Rapid eye movement – or REM sleep – is the stage of sleep where people dream and information is stored in memory. On average, 20-25% of your night’s sleep should be spent in the REM stage. It can harm your career and spending less time in REM sleep can increase mortality risk with a greater risk of cardiovascular disease.
The study, published online by JAMA Neutrology, looked at sleep patterns of more than 2,5000 men in a trial that analyzed male sleep disruption between 2003 and 2016 from data collected in the “outcomes of Sleep Disorders in Older Men Sleep Study.” Researchers administered sleep studies for at home at the beginning of the trial, while also using a sleep watch to measure sleep in a four-day period.
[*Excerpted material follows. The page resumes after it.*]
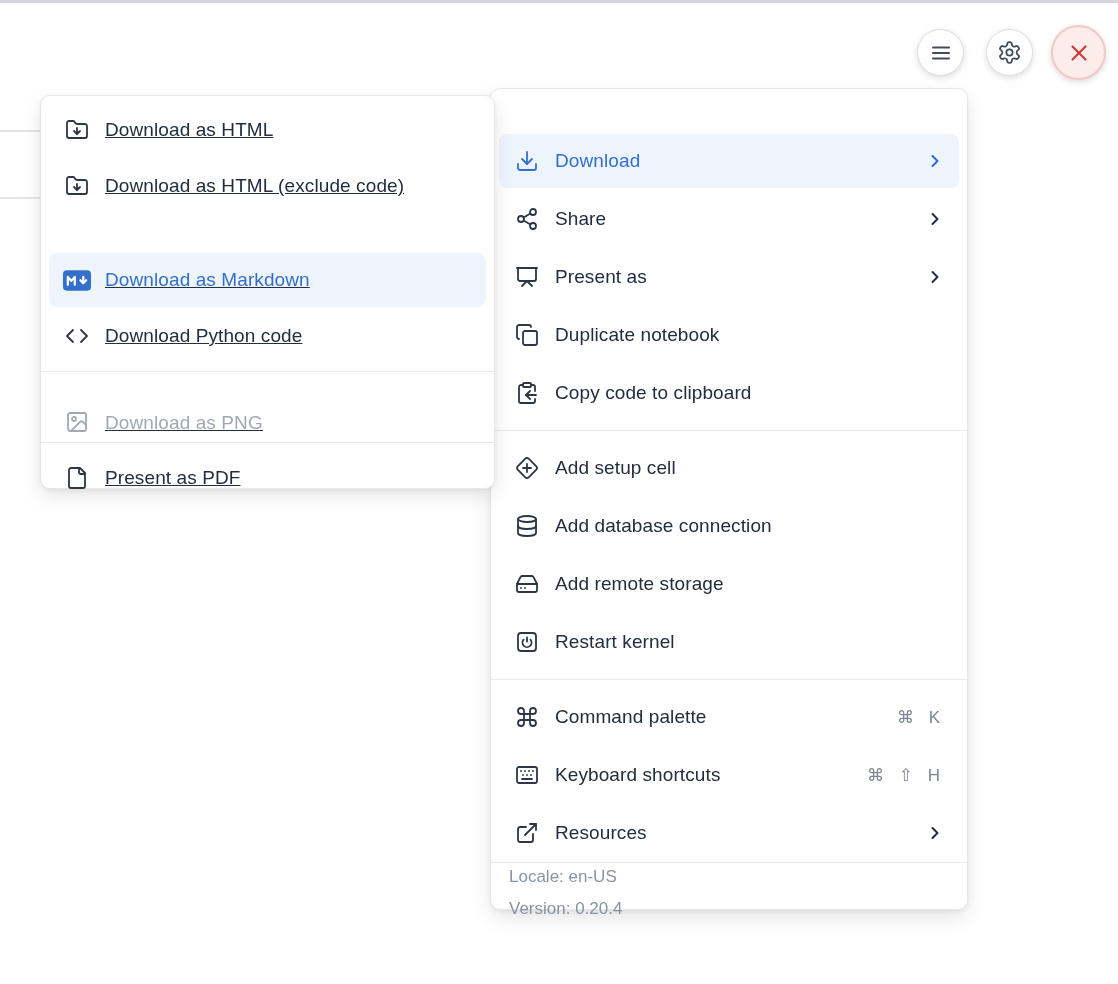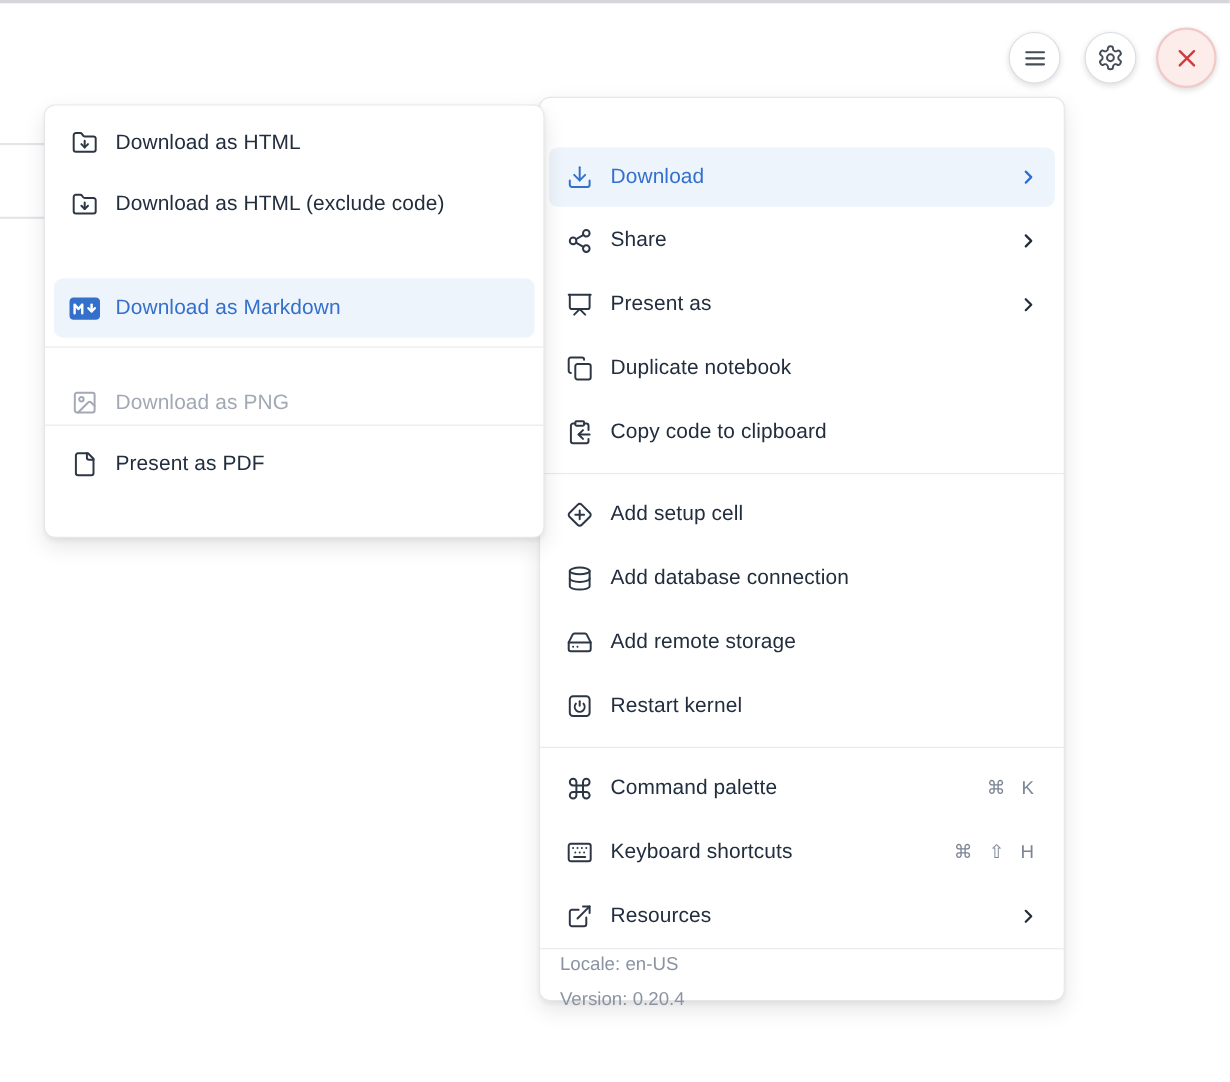"Download as HTML" #submenu-panel { text-decoration: none -> underline }
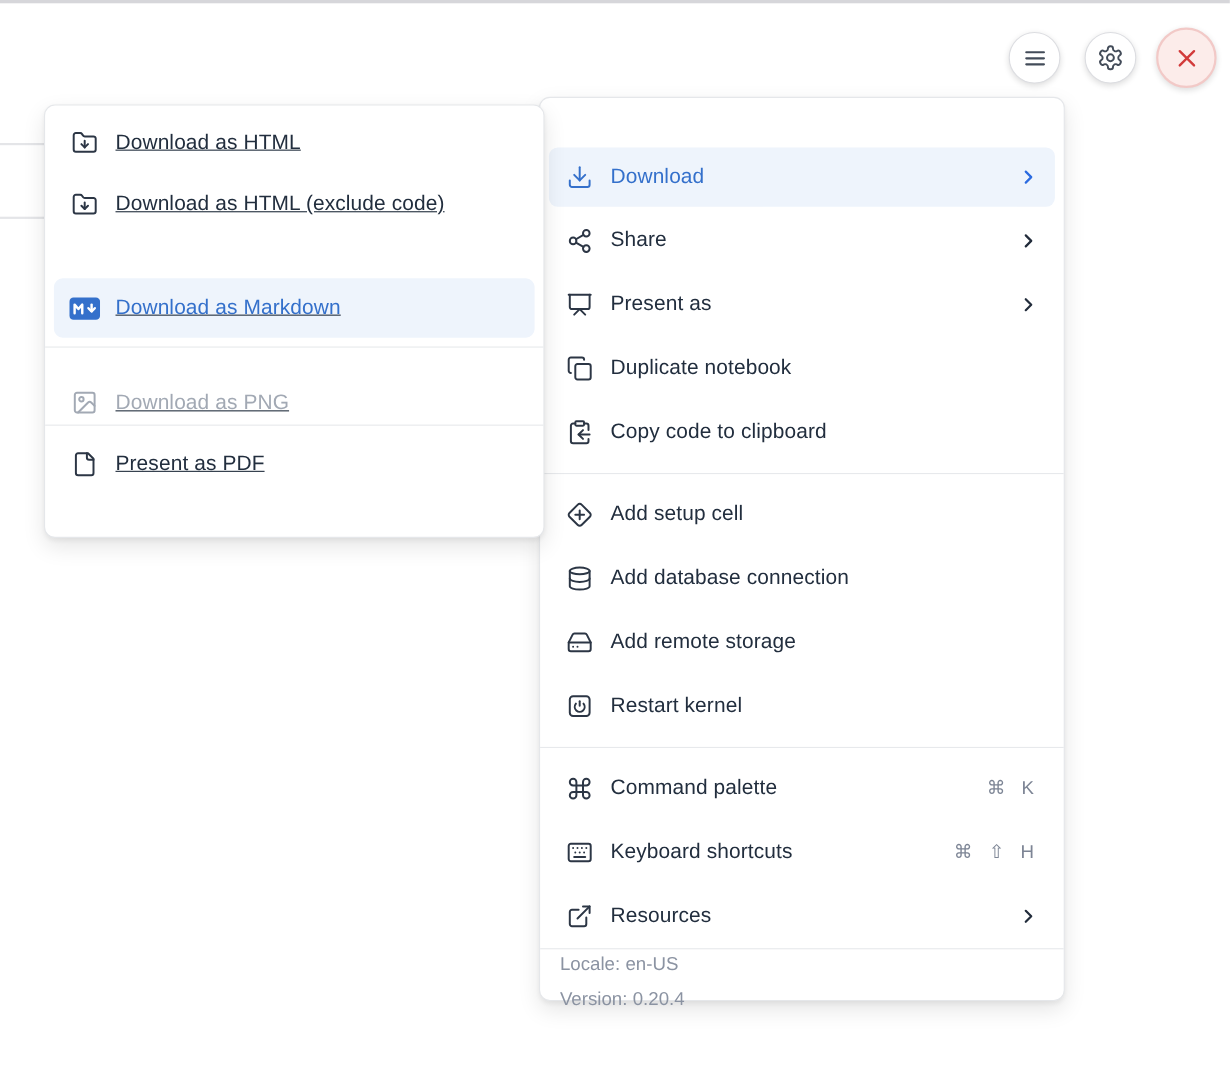"Download Python code" div.menu-item { html: none -> <div> <span> <svg> <polyline></polyline> <polyline></polyline> </svg> </span> <span>Download Python code</span> </div> }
In addition, researchers used data from the “Wisconsin Sleep Cohort” which has been collecting data for more than 20 years on sleep ailments. The separate analysis involved 1,375 men and women and looked at health outcomes every four years.
In the “Outcomes” study, men had a 13% higher cardiovascular and overall death rate over a 12-year period for every 5% of REM sleep lost. Similar results were seen in the Wisconsin sleep study which affected both younger participants and women.
Dr. Vsevolod Polotsky of Johns Hopkins University School of Medicine told CNN that the effect of short REM time on mortality had not been previously shown in studies.
Polotsky, who wasn’t affiliated with the study, said the study did not include a few key measures including a representative sample of African Americans and other races while calling for more research on how depression affects the study’s results.
“I would take [the study results] with a grain of caution. Further studies needed to exclude a possible contribution of depression and to examine this relationship in other races,” Polotsky said via CNN.